> _Task goal_
Go through the records, and copy each line in which the string "ffffff" is present.

<<<<

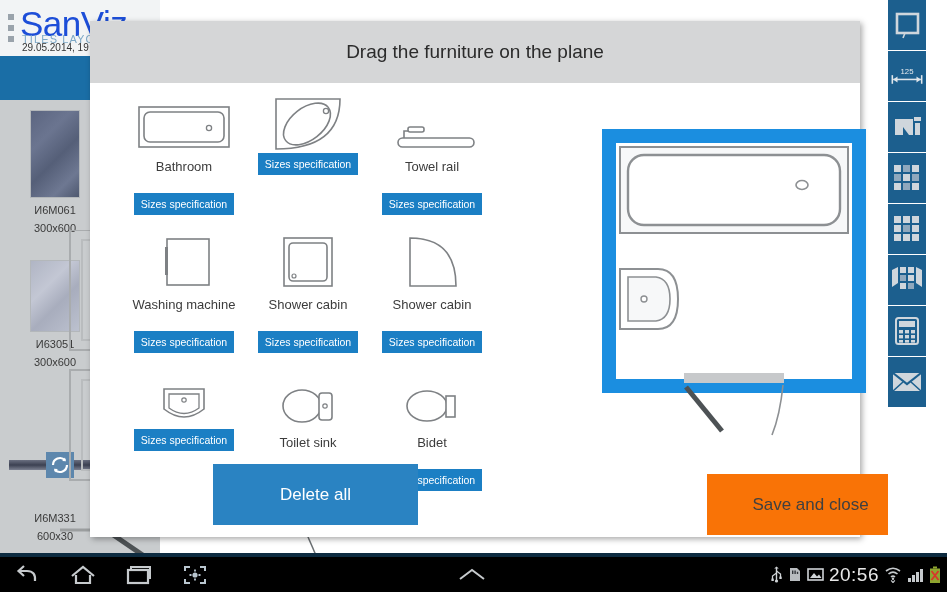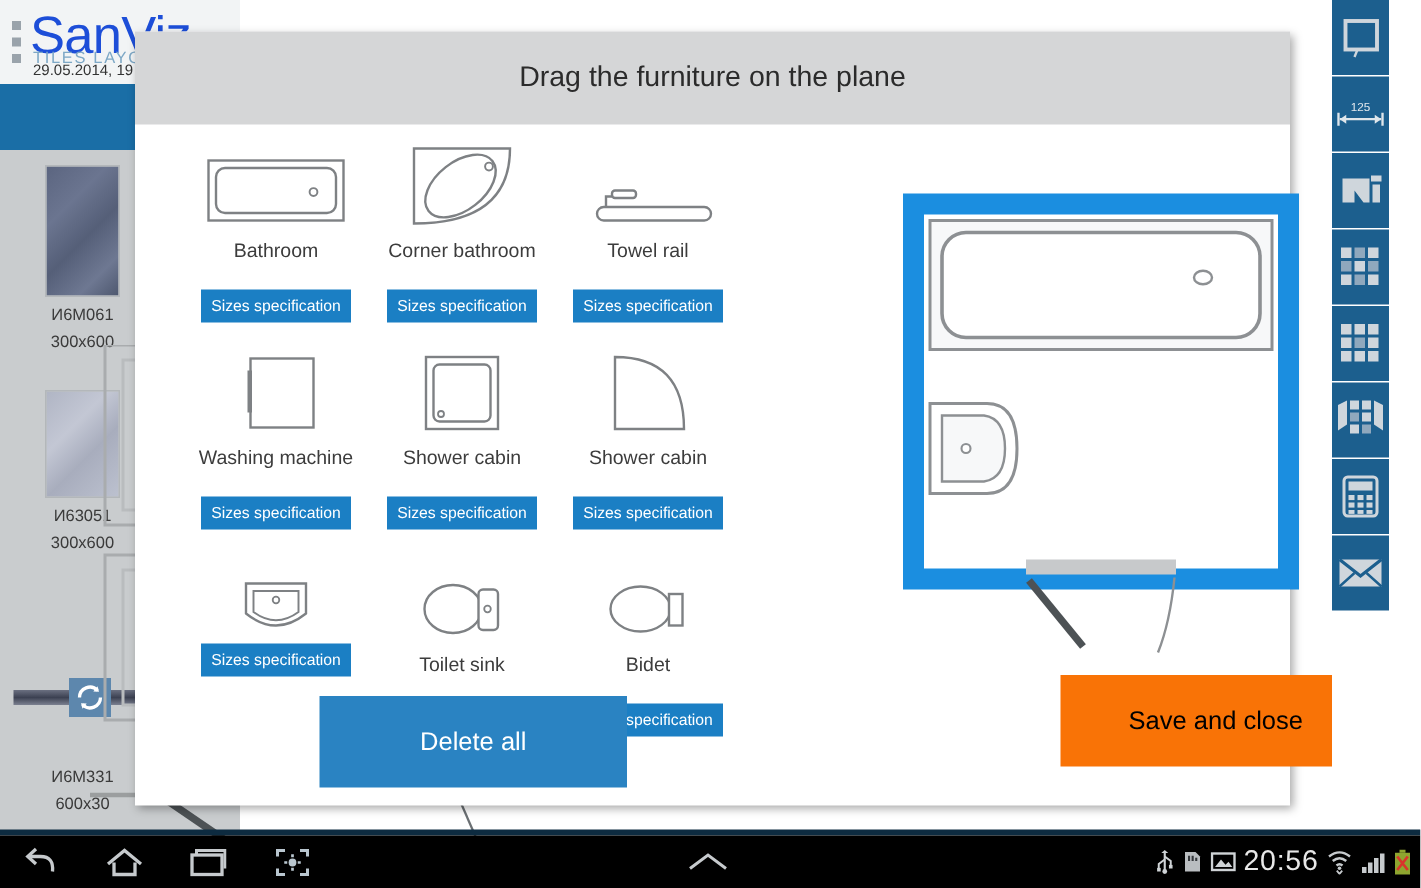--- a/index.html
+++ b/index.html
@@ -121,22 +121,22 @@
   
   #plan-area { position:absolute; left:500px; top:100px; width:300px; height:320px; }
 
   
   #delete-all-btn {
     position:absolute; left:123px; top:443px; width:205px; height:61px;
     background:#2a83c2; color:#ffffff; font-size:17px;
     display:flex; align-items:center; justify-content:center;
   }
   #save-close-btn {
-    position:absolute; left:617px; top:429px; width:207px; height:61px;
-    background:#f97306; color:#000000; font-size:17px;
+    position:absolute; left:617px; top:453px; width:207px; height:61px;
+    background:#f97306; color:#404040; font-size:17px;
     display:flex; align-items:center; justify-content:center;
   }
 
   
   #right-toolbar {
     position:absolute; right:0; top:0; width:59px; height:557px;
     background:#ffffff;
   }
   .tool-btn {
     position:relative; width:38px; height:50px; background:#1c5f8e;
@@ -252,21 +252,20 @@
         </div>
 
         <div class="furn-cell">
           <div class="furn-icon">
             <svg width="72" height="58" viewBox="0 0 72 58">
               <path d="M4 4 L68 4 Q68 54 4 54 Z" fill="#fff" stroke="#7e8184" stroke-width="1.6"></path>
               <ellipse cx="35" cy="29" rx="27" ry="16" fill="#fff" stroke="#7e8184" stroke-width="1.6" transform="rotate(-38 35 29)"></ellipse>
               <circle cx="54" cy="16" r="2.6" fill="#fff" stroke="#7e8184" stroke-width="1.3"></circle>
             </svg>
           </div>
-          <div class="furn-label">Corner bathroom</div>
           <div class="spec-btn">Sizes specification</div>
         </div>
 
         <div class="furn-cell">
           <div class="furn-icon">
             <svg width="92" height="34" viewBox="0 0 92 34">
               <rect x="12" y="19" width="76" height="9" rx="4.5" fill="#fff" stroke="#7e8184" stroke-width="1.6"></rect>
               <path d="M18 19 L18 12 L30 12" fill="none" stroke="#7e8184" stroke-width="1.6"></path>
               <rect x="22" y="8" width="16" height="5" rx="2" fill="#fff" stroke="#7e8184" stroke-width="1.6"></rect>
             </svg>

>>>>

> _Response area_
     background:#2a83c2; color:#ffffff; font-size:17px;
     background:#ffffff;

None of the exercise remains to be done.